> _Task to complete_
Exact transcription of the following records is needed, with every picture dropped.

> _Stored data_
*** Block opens ***
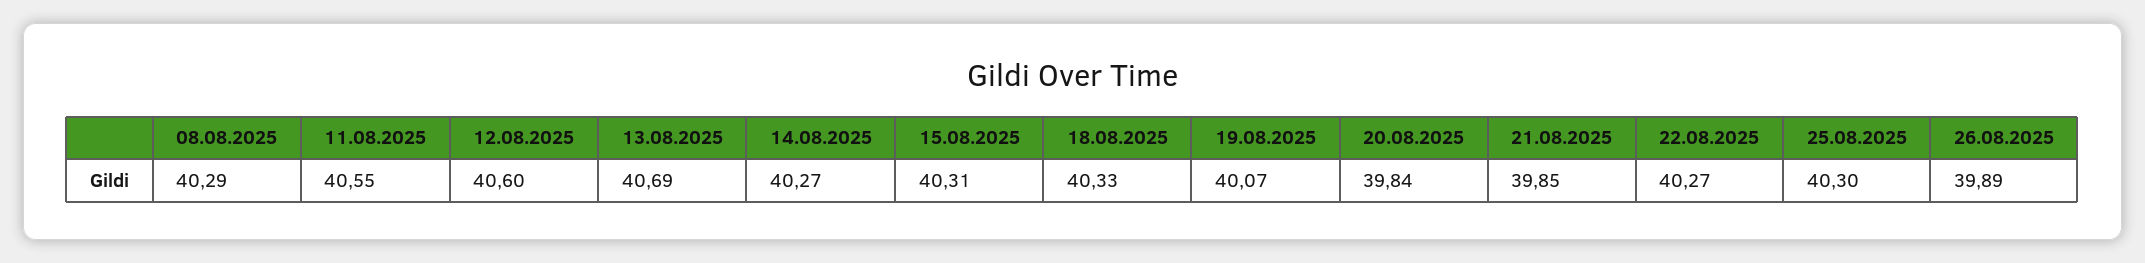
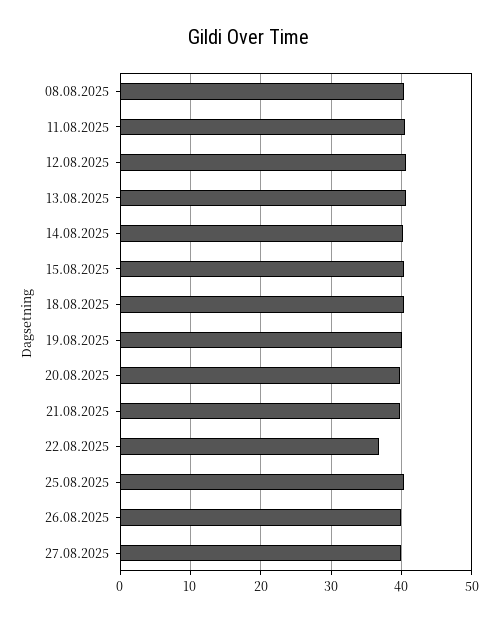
22.08.2025: 40.27 -> 37
27.08.2025: none -> 40

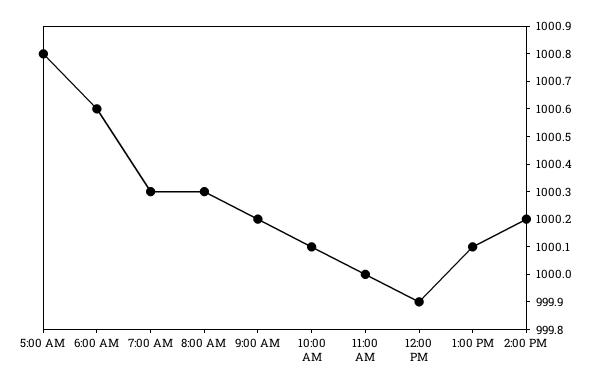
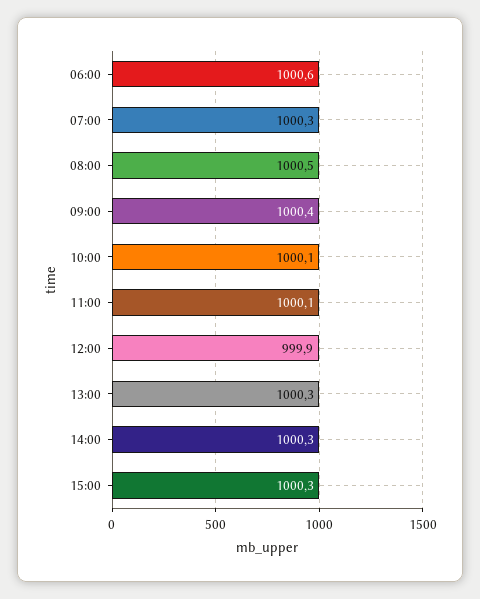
5:00 AM: 1000.8 -> none
8:00 AM: 1000.3 -> 1000.5
9:00 AM: 1000.2 -> 1000.4
11:00 AM: 1000 -> 1000.1
1:00 PM: 1000.1 -> 1000.3
2:00 PM: 1000.2 -> 1000.3
15:00: none -> 1000.3

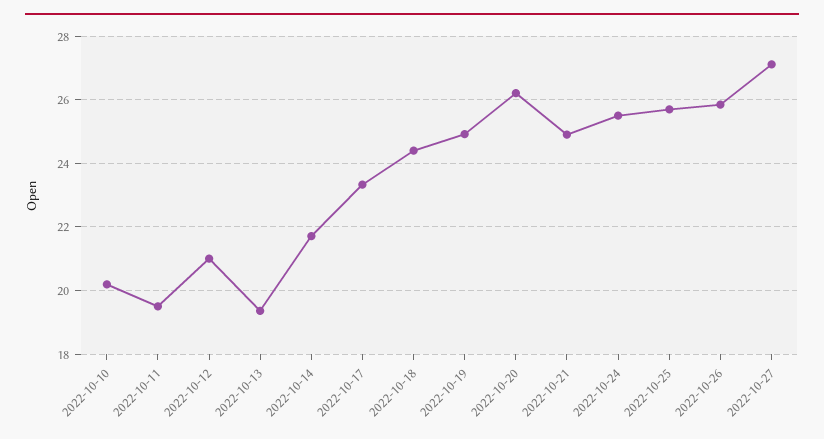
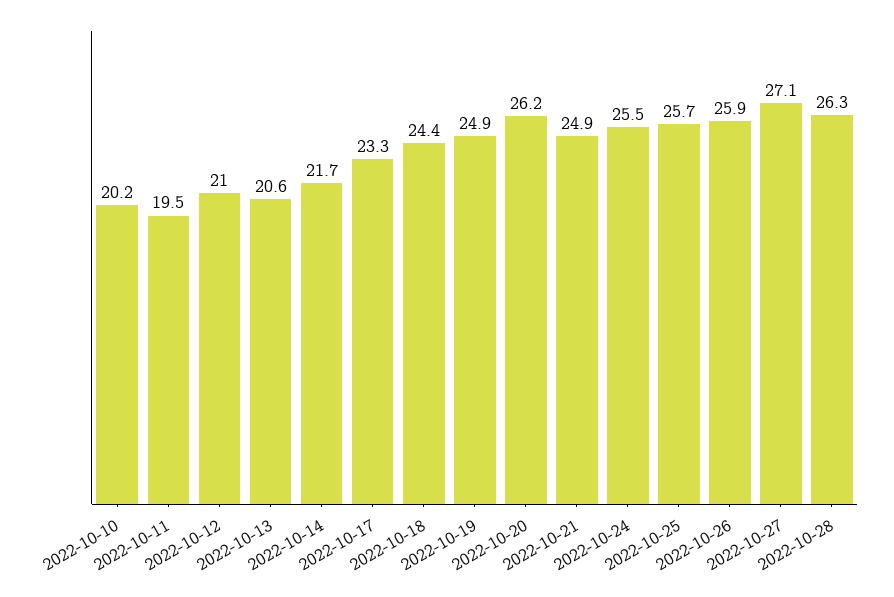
2022-10-13: 19.4 -> 20.6
2022-10-28: none -> 26.3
*** Block closes ***
> _Task response_
22.08.2025: 40.27 -> 37
27.08.2025: none -> 40

5:00 AM: 1000.8 -> none
8:00 AM: 1000.3 -> 1000.5
9:00 AM: 1000.2 -> 1000.4
11:00 AM: 1000 -> 1000.1
1:00 PM: 1000.1 -> 1000.3
2:00 PM: 1000.2 -> 1000.3
15:00: none -> 1000.3

2022-10-13: 19.4 -> 20.6
2022-10-28: none -> 26.3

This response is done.